• _THE PROBLEM_:
Scanning the entries below, copy every line that contains the word "text".

• _EXERCISE MATERIALS_:
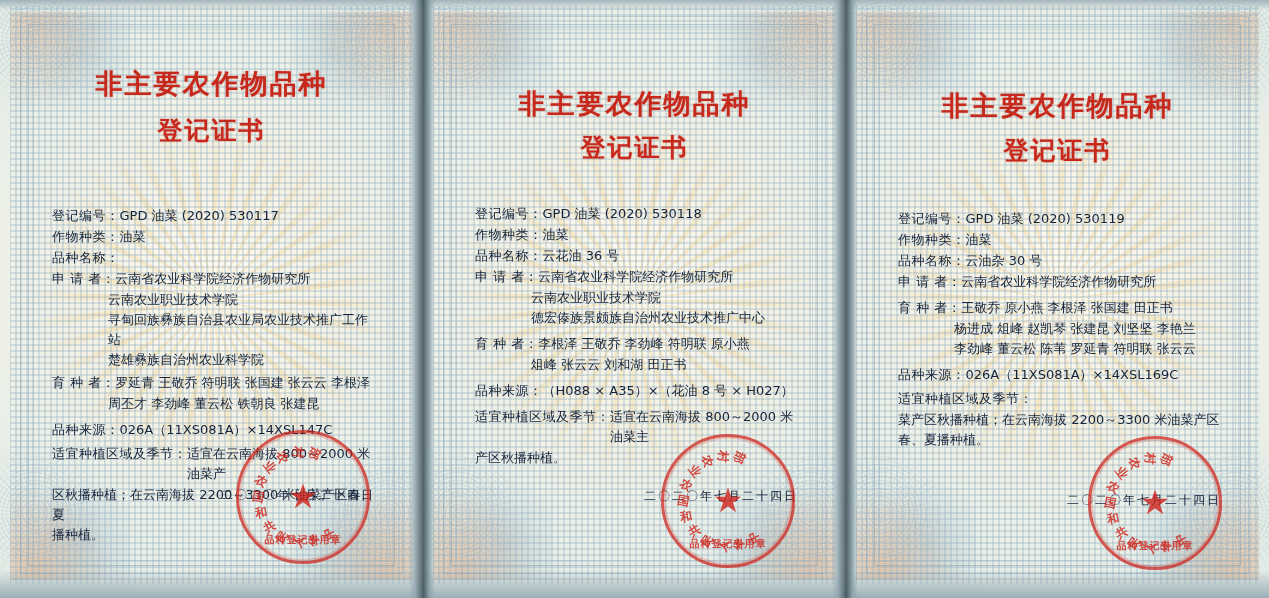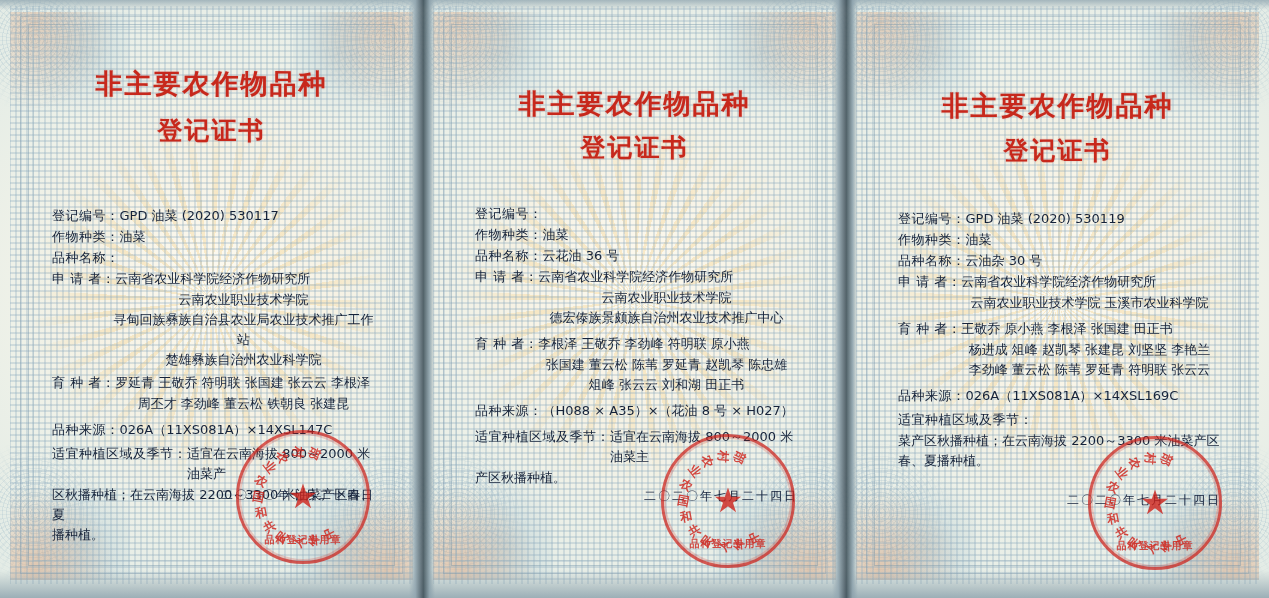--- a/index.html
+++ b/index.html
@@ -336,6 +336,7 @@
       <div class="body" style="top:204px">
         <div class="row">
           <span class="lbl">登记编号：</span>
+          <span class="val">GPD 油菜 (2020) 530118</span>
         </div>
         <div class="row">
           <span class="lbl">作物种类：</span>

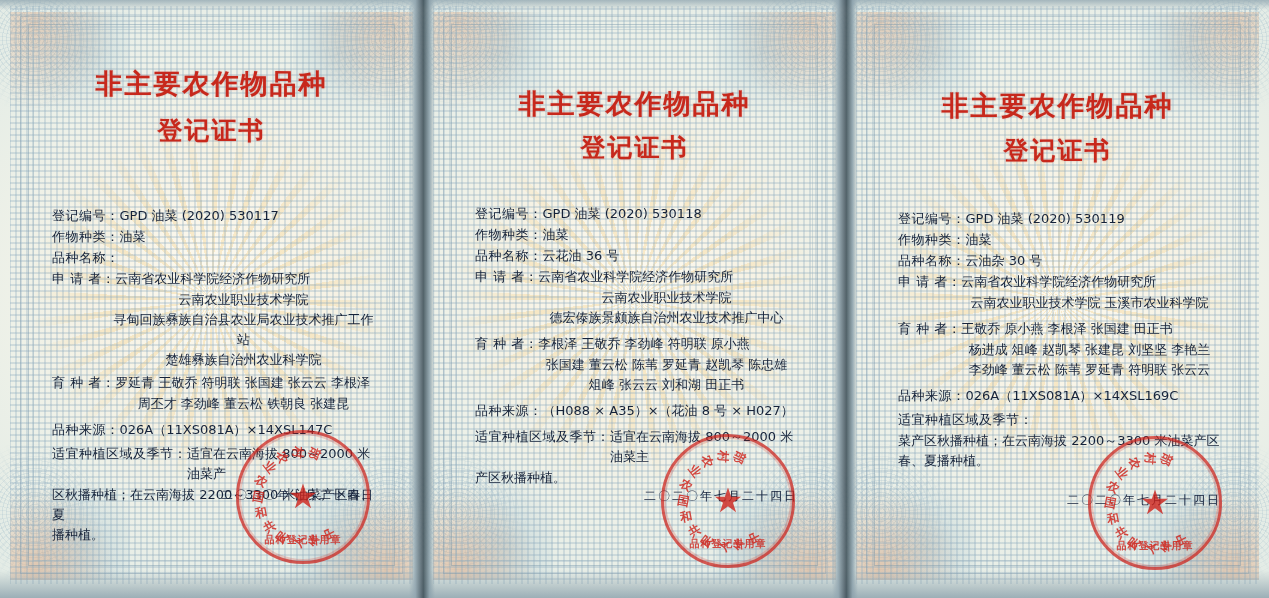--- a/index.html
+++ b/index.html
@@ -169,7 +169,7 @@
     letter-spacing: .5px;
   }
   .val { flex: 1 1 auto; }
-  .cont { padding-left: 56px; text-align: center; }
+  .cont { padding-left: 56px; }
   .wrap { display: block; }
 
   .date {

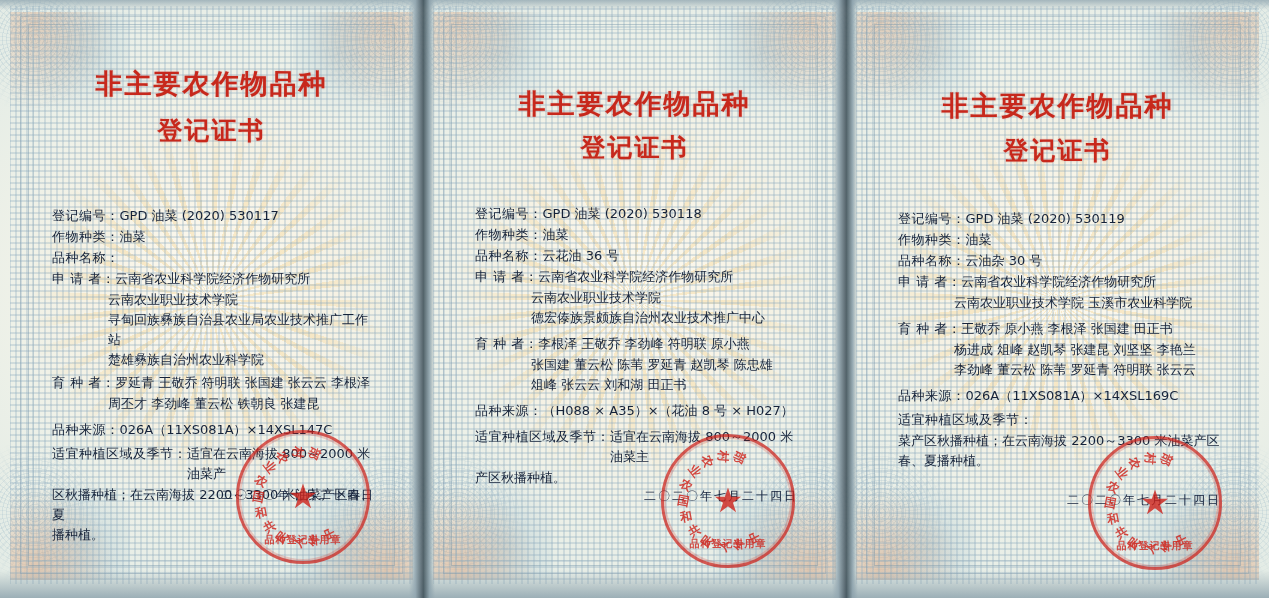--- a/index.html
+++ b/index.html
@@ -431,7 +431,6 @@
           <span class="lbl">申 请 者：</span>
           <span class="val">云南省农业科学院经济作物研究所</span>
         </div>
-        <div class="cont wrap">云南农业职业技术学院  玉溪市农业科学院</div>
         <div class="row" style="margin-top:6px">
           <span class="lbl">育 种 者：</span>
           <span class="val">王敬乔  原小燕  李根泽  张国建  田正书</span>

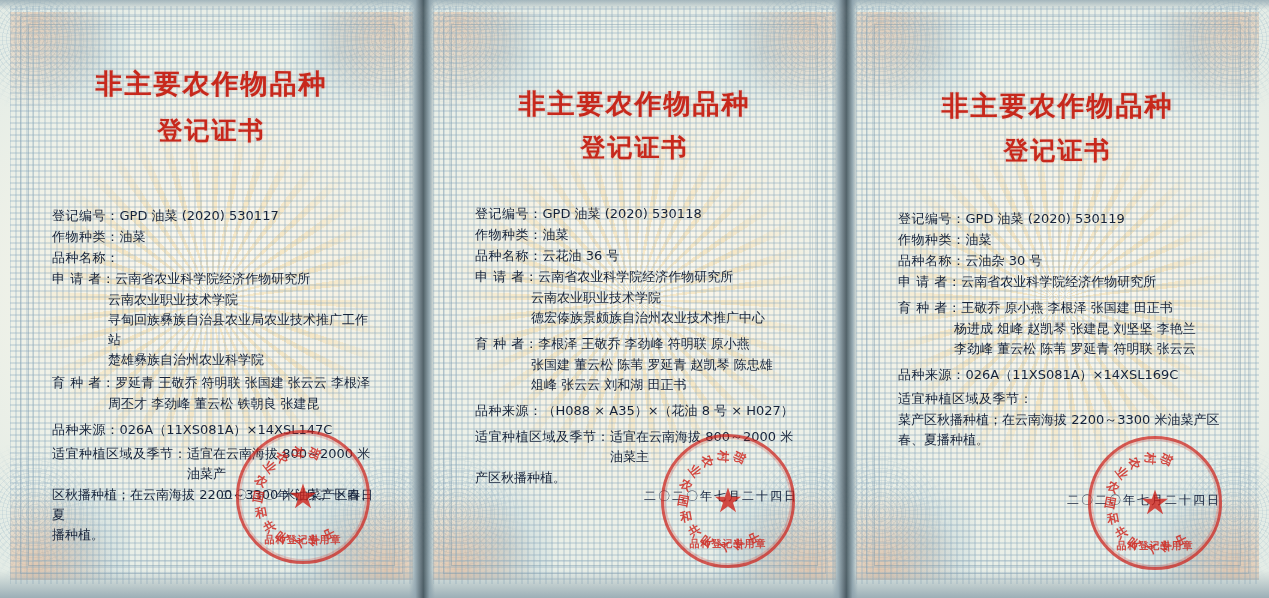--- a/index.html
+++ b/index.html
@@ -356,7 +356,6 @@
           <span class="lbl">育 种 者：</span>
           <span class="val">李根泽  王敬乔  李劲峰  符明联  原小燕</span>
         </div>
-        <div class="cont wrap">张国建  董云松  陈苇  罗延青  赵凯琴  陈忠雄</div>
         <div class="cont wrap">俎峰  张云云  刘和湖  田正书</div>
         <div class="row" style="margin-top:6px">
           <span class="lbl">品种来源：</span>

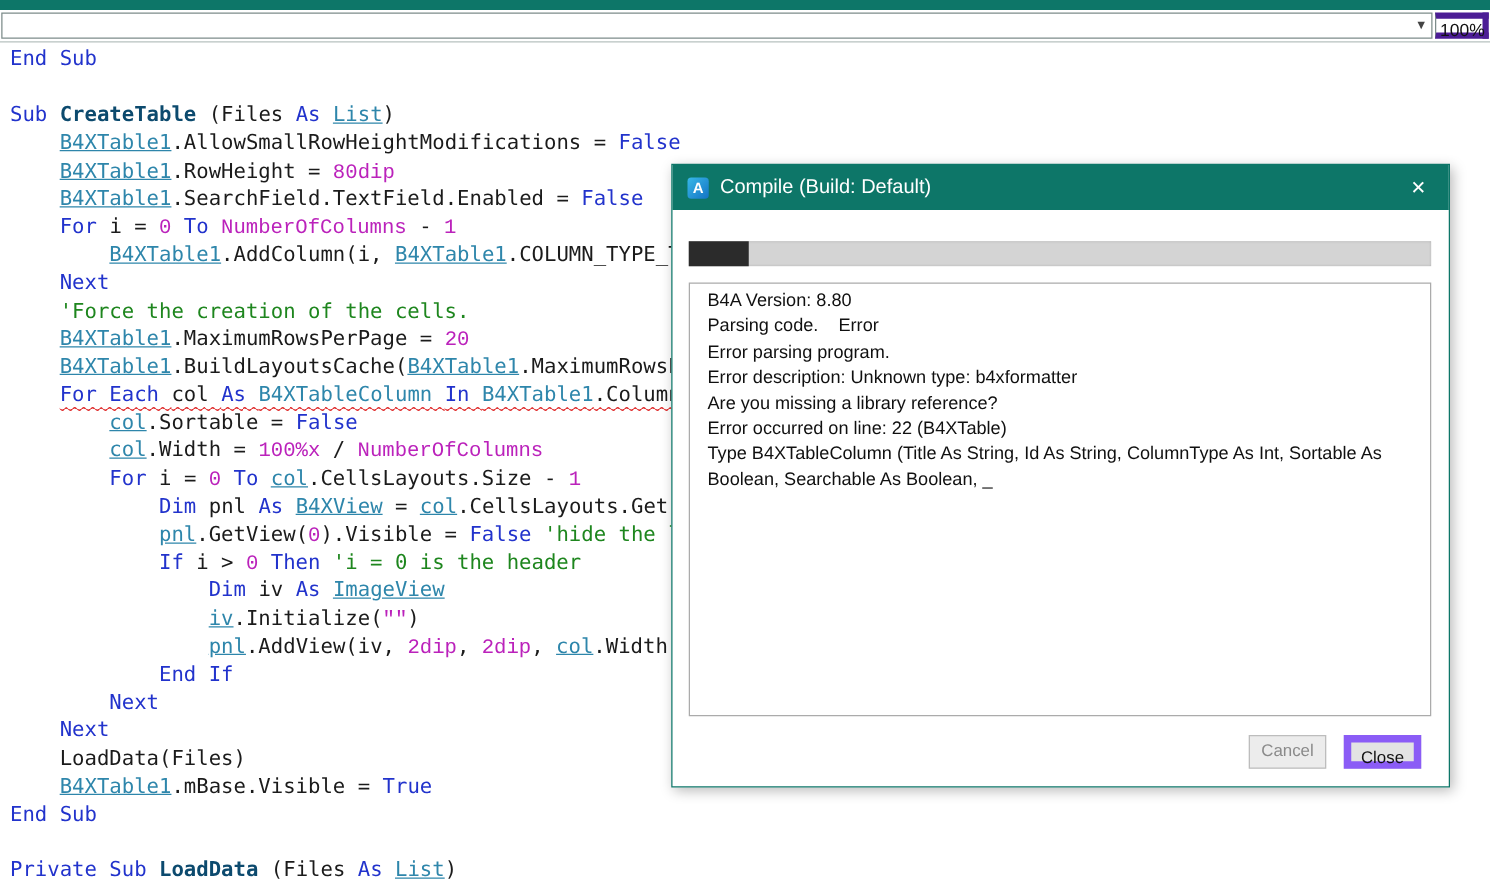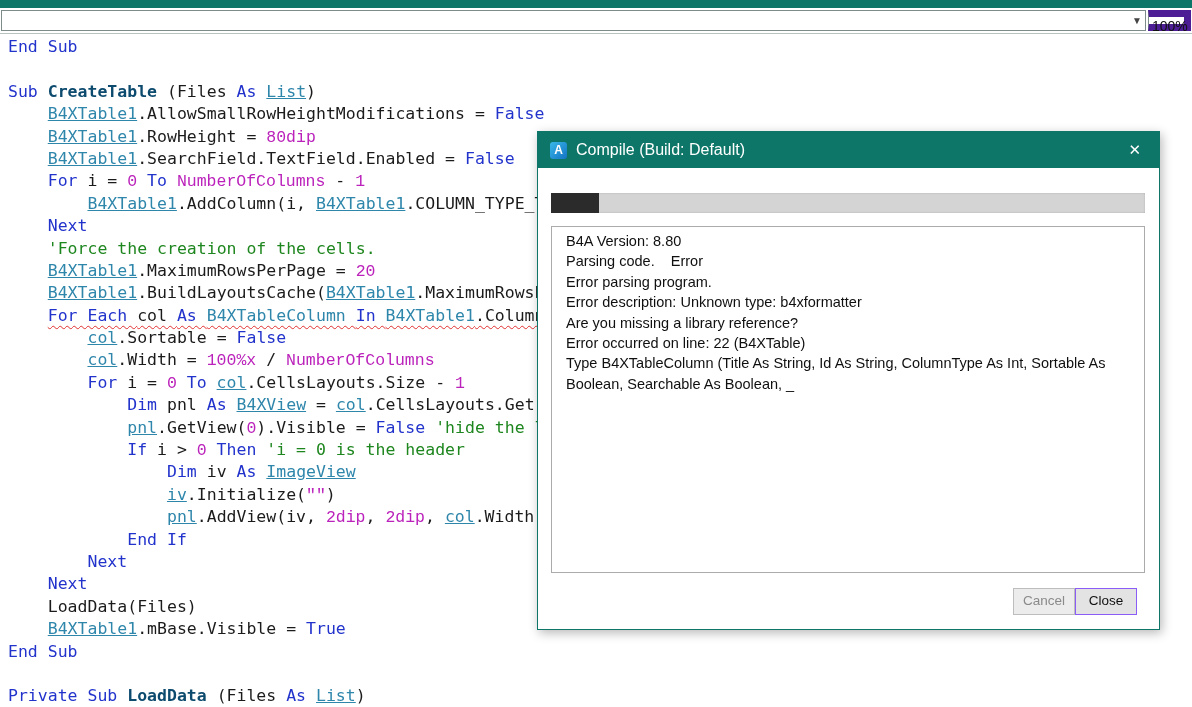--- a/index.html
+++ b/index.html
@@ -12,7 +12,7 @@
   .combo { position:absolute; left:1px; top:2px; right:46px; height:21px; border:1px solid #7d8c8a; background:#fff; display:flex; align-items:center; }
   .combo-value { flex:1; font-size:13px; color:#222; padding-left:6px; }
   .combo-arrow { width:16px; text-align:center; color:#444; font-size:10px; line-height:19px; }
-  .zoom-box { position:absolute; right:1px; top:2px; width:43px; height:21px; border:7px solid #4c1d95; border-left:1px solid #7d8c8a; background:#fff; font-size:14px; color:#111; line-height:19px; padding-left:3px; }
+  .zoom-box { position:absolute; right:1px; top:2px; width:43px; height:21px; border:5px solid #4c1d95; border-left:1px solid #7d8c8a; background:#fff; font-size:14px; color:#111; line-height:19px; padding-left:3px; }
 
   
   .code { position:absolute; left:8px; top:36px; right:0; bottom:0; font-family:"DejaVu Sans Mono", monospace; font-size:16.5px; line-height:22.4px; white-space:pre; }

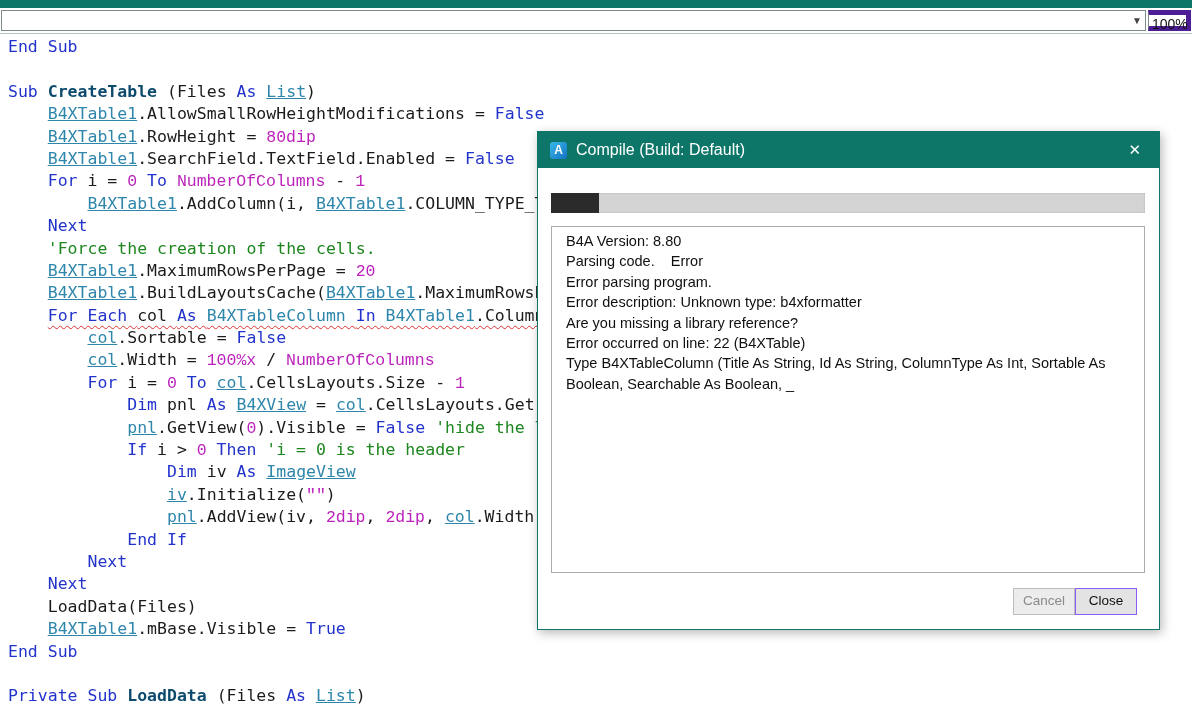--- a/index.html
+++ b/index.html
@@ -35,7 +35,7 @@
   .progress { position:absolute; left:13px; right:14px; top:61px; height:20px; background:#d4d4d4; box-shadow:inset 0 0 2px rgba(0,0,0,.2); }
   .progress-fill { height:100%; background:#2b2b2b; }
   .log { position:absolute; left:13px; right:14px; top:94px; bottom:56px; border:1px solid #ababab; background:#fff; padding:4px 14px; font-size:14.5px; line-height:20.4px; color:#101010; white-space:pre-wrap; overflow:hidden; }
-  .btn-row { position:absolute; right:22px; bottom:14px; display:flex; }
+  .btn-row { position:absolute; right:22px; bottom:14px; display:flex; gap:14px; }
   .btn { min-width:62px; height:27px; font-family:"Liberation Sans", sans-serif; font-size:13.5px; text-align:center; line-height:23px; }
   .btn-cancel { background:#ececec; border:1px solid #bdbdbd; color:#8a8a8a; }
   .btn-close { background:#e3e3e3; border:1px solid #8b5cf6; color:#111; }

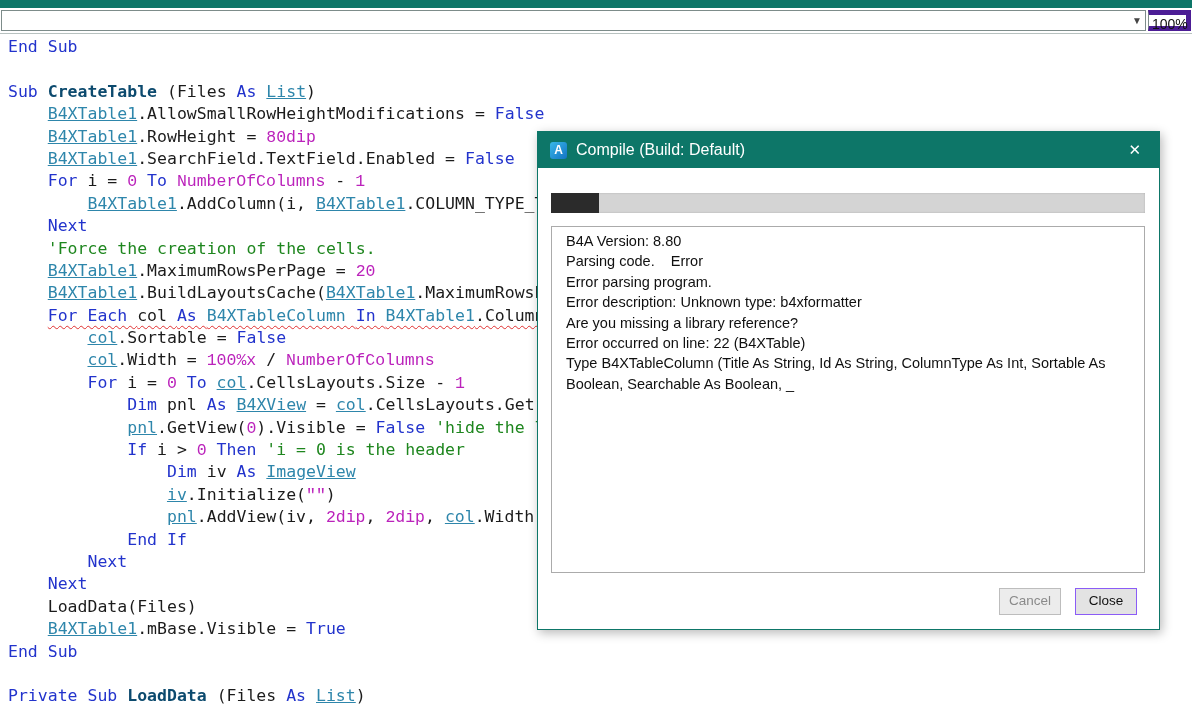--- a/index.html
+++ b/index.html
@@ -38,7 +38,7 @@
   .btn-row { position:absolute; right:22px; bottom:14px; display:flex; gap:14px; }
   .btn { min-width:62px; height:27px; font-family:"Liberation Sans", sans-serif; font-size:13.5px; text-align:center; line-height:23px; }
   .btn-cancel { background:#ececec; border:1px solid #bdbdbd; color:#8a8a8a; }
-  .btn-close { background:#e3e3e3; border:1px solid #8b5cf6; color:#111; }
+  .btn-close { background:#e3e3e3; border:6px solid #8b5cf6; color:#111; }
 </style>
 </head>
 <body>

• _SOLUTION TO THIS EXERCISE_:
-  .cont { padding-left: 56px; text-align: center; }
   .combo-arrow { width:16px; text-align:center; color:#444; font-size:10px; line-height:19px; }
   .btn { min-width:62px; height:27px; font-family:"Liberation Sans", sans-serif; font-size:13.5px; text-align:center; line-height:23px; }
   .btn { min-width:62px; height:27px; font-family:"Liberation Sans", sans-serif; font-size:13.5px; text-align:center; line-height:23px; }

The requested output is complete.